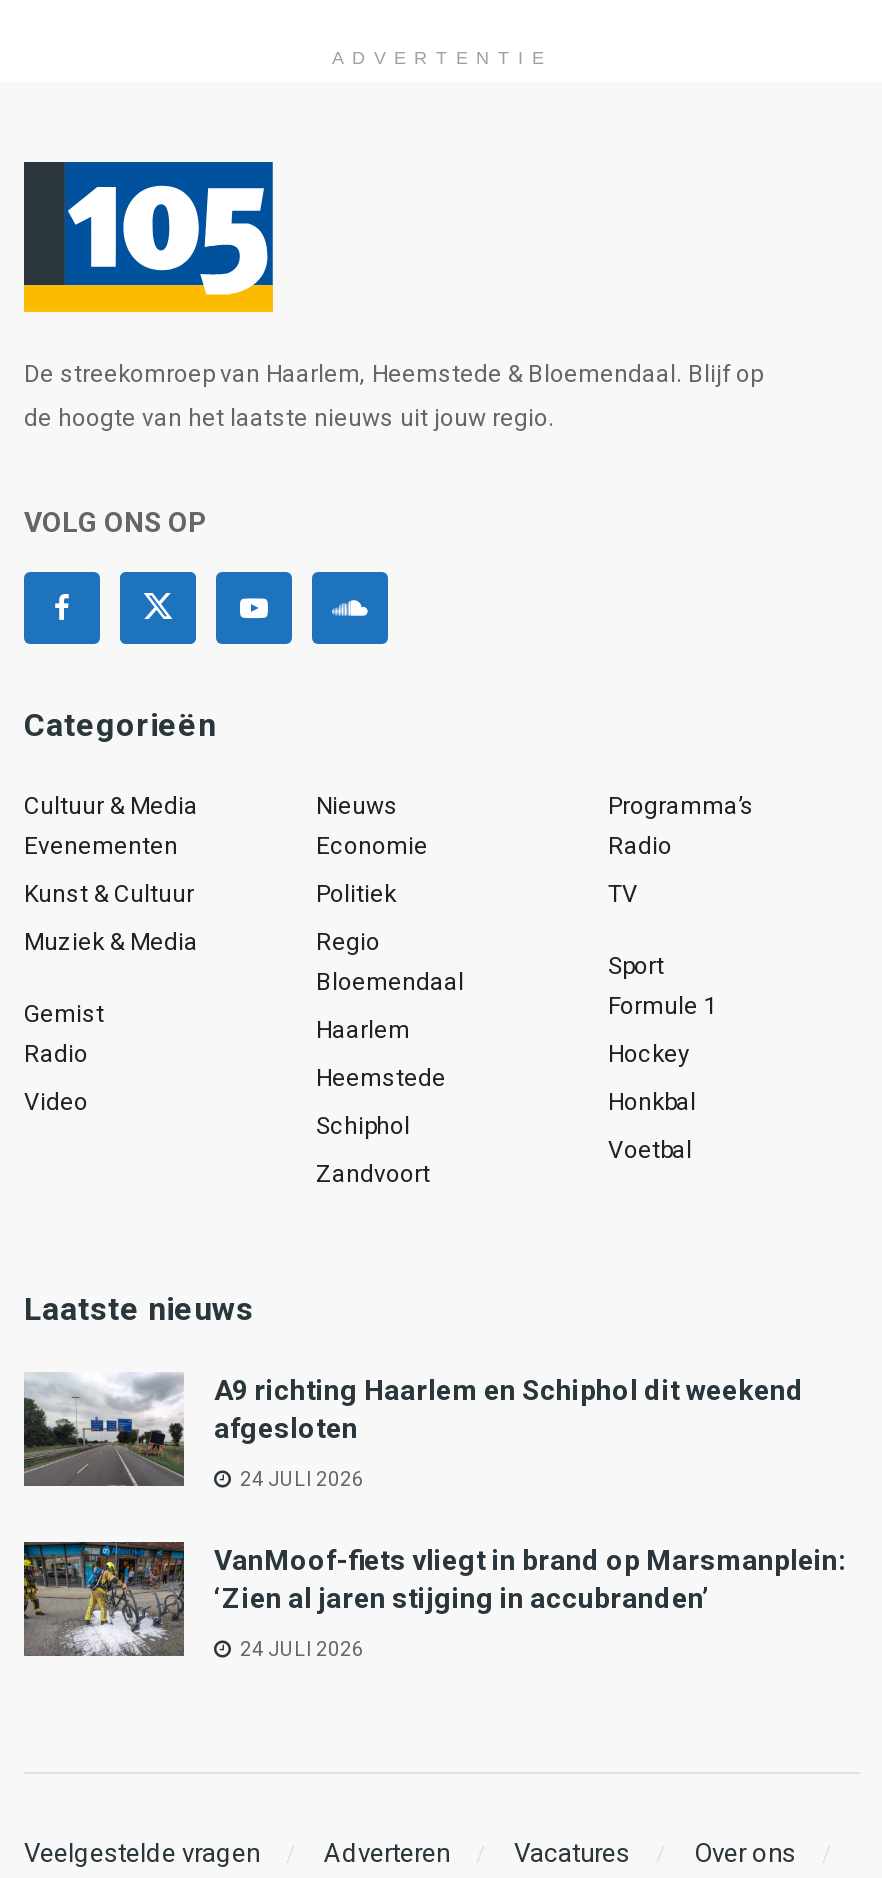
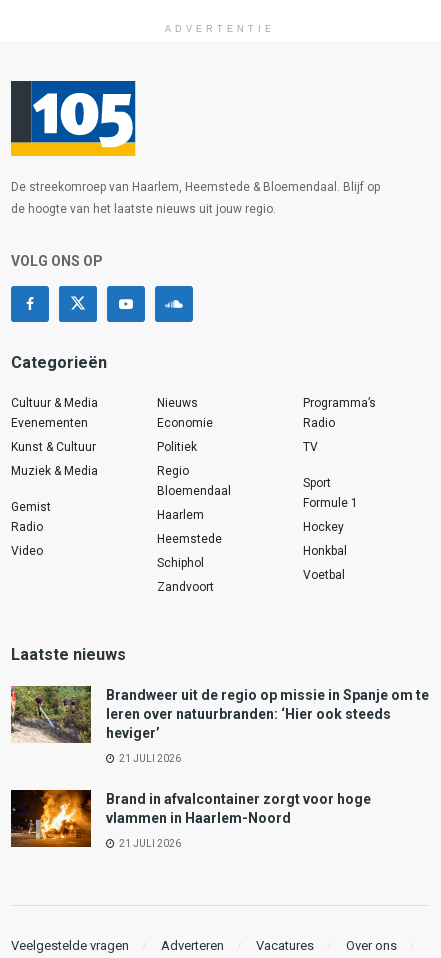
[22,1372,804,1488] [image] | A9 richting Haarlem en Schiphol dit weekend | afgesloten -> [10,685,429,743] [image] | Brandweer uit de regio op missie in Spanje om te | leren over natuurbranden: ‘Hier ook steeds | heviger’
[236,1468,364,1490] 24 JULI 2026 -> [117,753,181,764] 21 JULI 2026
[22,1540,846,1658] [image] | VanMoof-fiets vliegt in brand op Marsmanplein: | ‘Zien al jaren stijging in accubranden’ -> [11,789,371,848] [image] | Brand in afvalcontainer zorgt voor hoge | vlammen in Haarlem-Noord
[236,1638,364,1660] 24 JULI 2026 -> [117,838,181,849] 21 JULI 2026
========================================
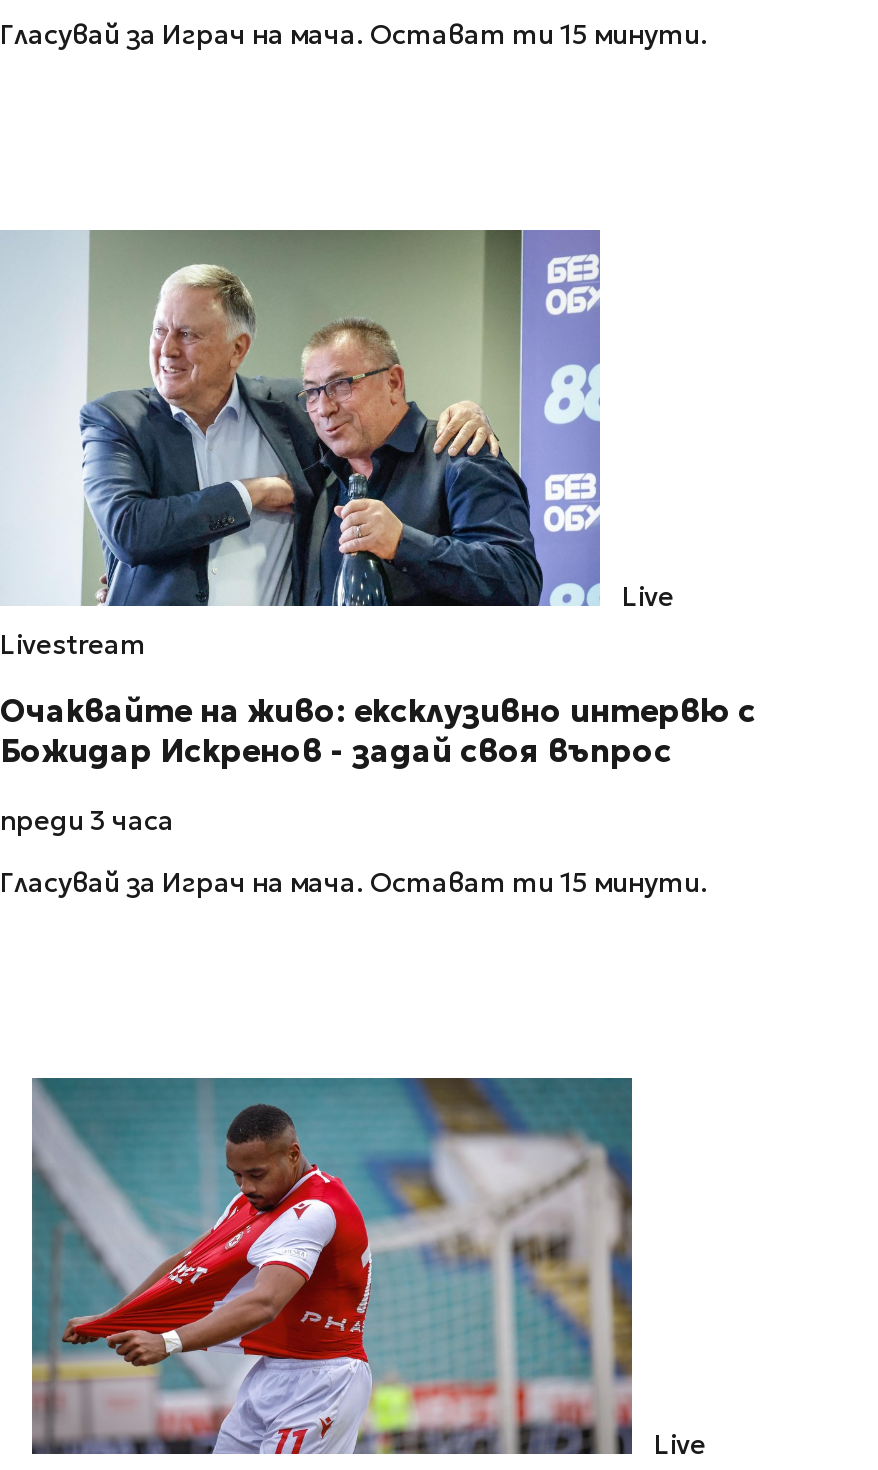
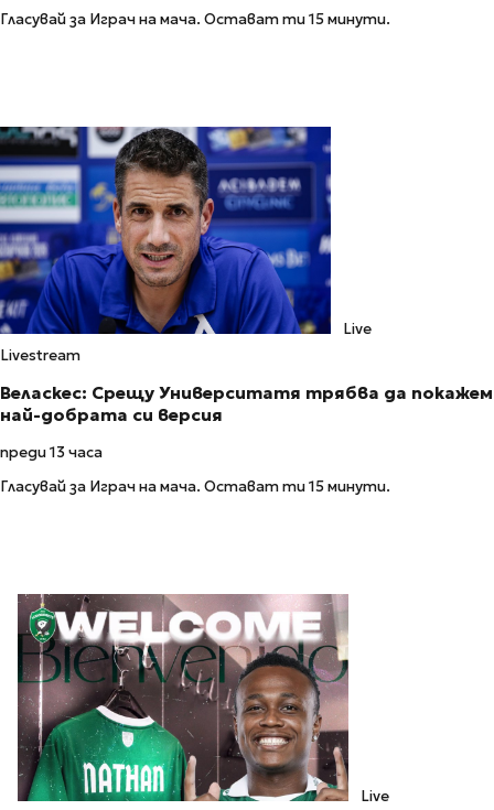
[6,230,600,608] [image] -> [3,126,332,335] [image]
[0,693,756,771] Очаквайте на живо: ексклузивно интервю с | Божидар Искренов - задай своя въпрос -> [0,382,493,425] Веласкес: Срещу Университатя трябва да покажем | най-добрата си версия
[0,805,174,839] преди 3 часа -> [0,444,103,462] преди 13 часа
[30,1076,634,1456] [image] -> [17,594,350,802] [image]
========================================
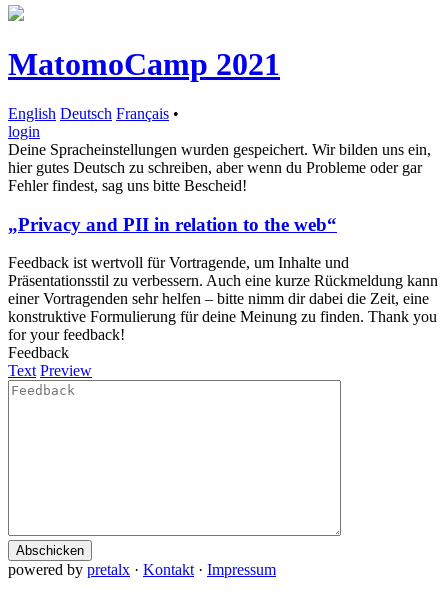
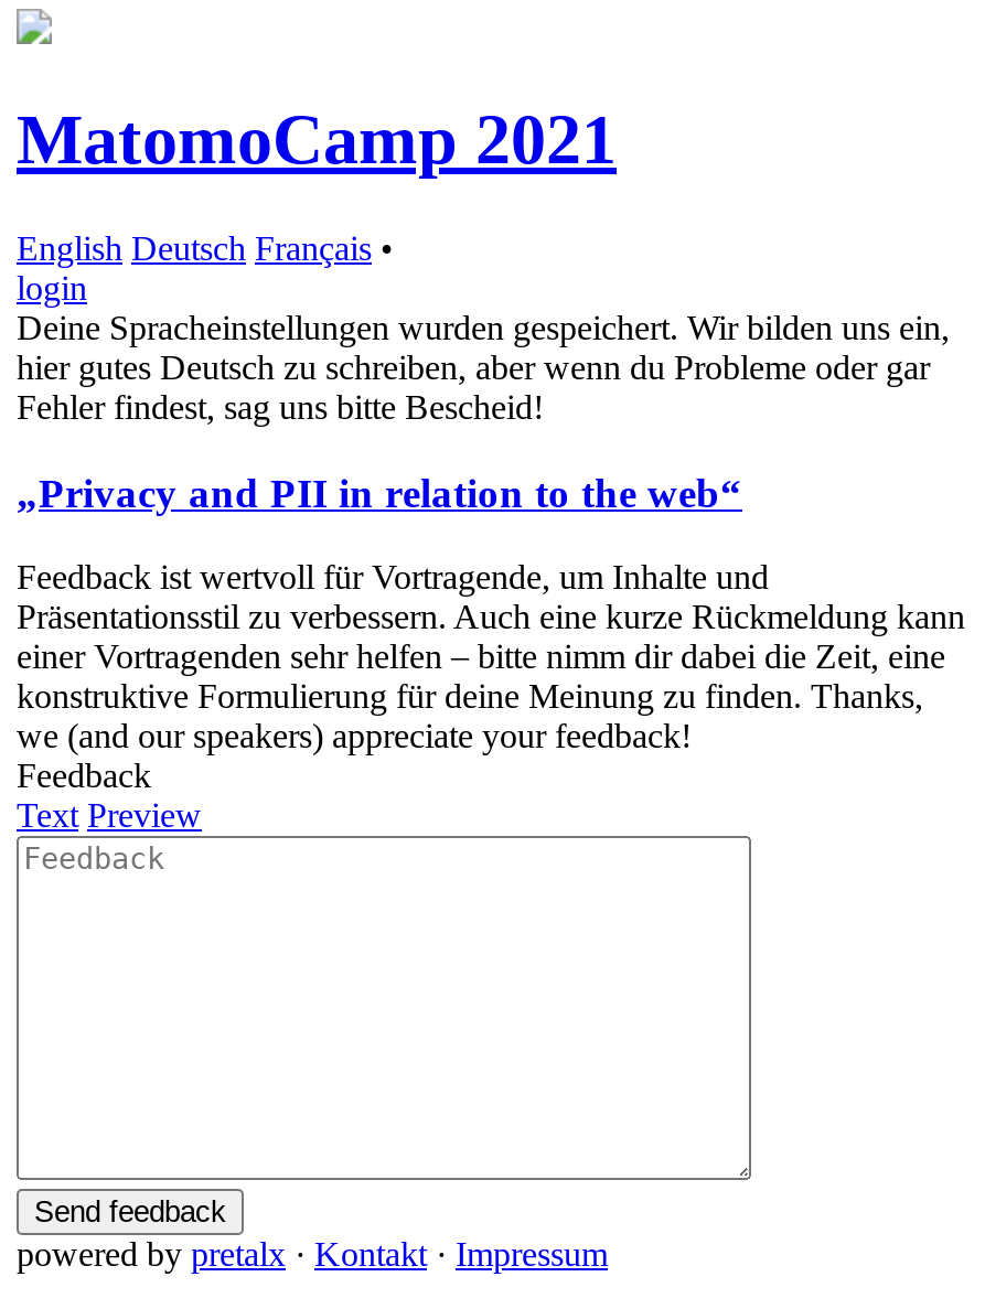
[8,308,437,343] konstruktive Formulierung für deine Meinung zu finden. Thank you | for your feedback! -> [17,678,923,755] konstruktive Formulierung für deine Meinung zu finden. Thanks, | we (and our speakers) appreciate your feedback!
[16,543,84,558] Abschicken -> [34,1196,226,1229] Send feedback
========================================
WHAT YOU WILL DO —
Repeat the entries above verbatim, but only from the line that has "[236,1468,364,1490] 24 JULI" down to the line that has "[236,1638,364,1660] 24 JULI", inclusive.

SOLUTION FOR THIS EXERCISE —
[236,1468,364,1490] 24 JULI 2026 -> [117,753,181,764] 21 JULI 2026
[22,1540,846,1658] [image] | VanMoof-fiets vliegt in brand op Marsmanplein: | ‘Zien al jaren stijging in accubranden’ -> [11,789,371,848] [image] | Brand in afvalcontainer zorgt voor hoge | vlammen in Haarlem-Noord
[236,1638,364,1660] 24 JULI 2026 -> [117,838,181,849] 21 JULI 2026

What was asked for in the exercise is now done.